Implementation:Apache Paimon BatchTableWrite Write Arrow
| Knowledge Sources | |
|---|---|
| Domains | Data_Lake, Table_Format |
| Last Updated | 2026-02-07 00:00 GMT |
Overview
Concrete tool for writing PyArrow, RecordBatch, and pandas data to Paimon tables.
Description
The TableWrite class provides write_arrow(), write_arrow_batch(), and write_pandas() methods for ingesting data into Paimon tables. Data is validated against the table schema, then partitioned and bucketed using RowKeyExtractor before being written to the file store. BatchTableWrite extends TableWrite with one-time commit semantics, ensuring that each write session produces exactly one set of commit messages via prepare_commit().
Usage
Use this implementation after obtaining a table reference from the catalog. Create a BatchWriteBuilder from the table, then create a writer and call the appropriate write method for your data format.
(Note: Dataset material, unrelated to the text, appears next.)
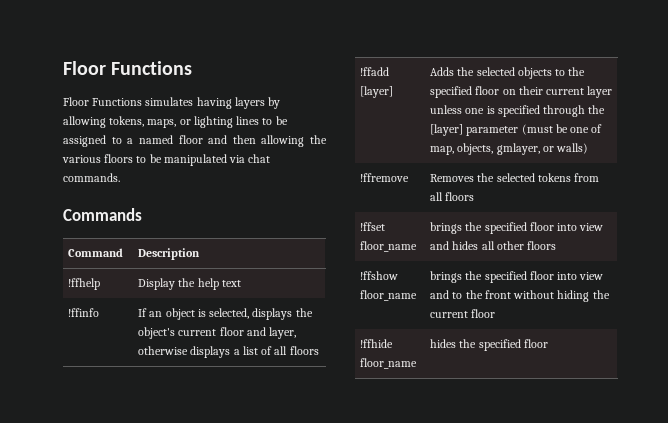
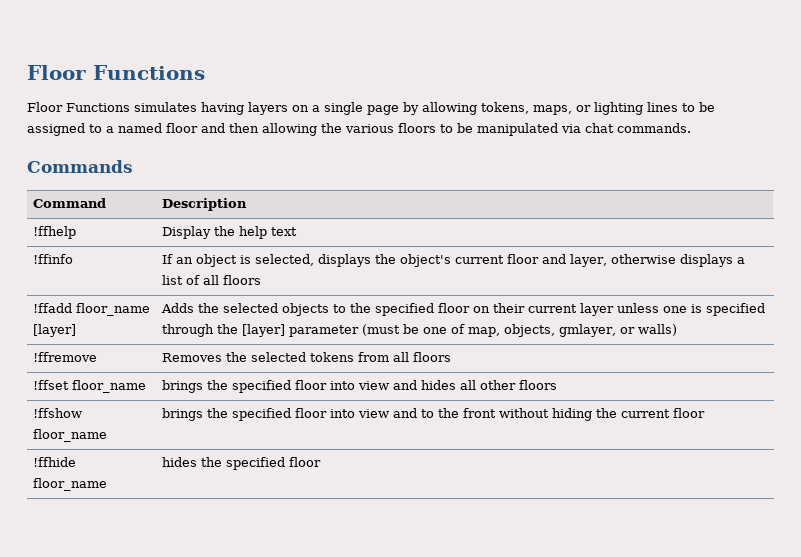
(265, 103) none -> [292,102,399,115] on a single page
(390, 71) none -> [76,303,151,316] floor_name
After all data is written, call prepare_commit() to generate the commit messages needed for the atomic commit step.
Code Reference
Source Location
- Repository: Apache Paimon
- File: paimon-python/pypaimon/write/table_write.py
- Lines: L32-121
Signature
class TableWrite:
def write_arrow(self, table: pa.Table):
def write_arrow_batch(self, data: pa.RecordBatch):
def write_pandas(self, dataframe):
class BatchTableWrite(TableWrite):
def prepare_commit(self) -> List[CommitMessage]:
Import
from pypaimon.write.table_write import BatchTableWrite
I/O Contract
Inputs
| Name | Type | Required | Description |
|---|---|---|---|
| table | pa.Table | Yes (for write_arrow) | PyArrow Table to write |
| data | pa.RecordBatch | Yes (for write_arrow_batch) | Single RecordBatch to write |
| dataframe | pandas.DataFrame | Yes (for write_pandas) | DataFrame that is auto-converted to RecordBatch before writing |
Outputs
| Name | Type | Description |
|---|---|---|
| write_arrow return | None | Data is buffered internally; no return value |
| write_arrow_batch return | None | Data is buffered internally; no return value |
| write_pandas return | None | Data is buffered internally; no return value |
| prepare_commit return | List[CommitMessage] | List of commit messages describing file changes, used by the atomic commit step |
Usage Examples
Basic Usage
import pyarrow as pa
# Create write builder and writer
write_builder = table.new_batch_write_builder()
writer = write_builder.new_write()
# Write PyArrow data
data = pa.table({
'id': [1, 2, 3],
'name': ['a', 'b', 'c'],
'value': [1.0, 2.0, 3.0],
})
writer.write_arrow(data)
# Prepare commit messages
commit_messages = writer.prepare_commit()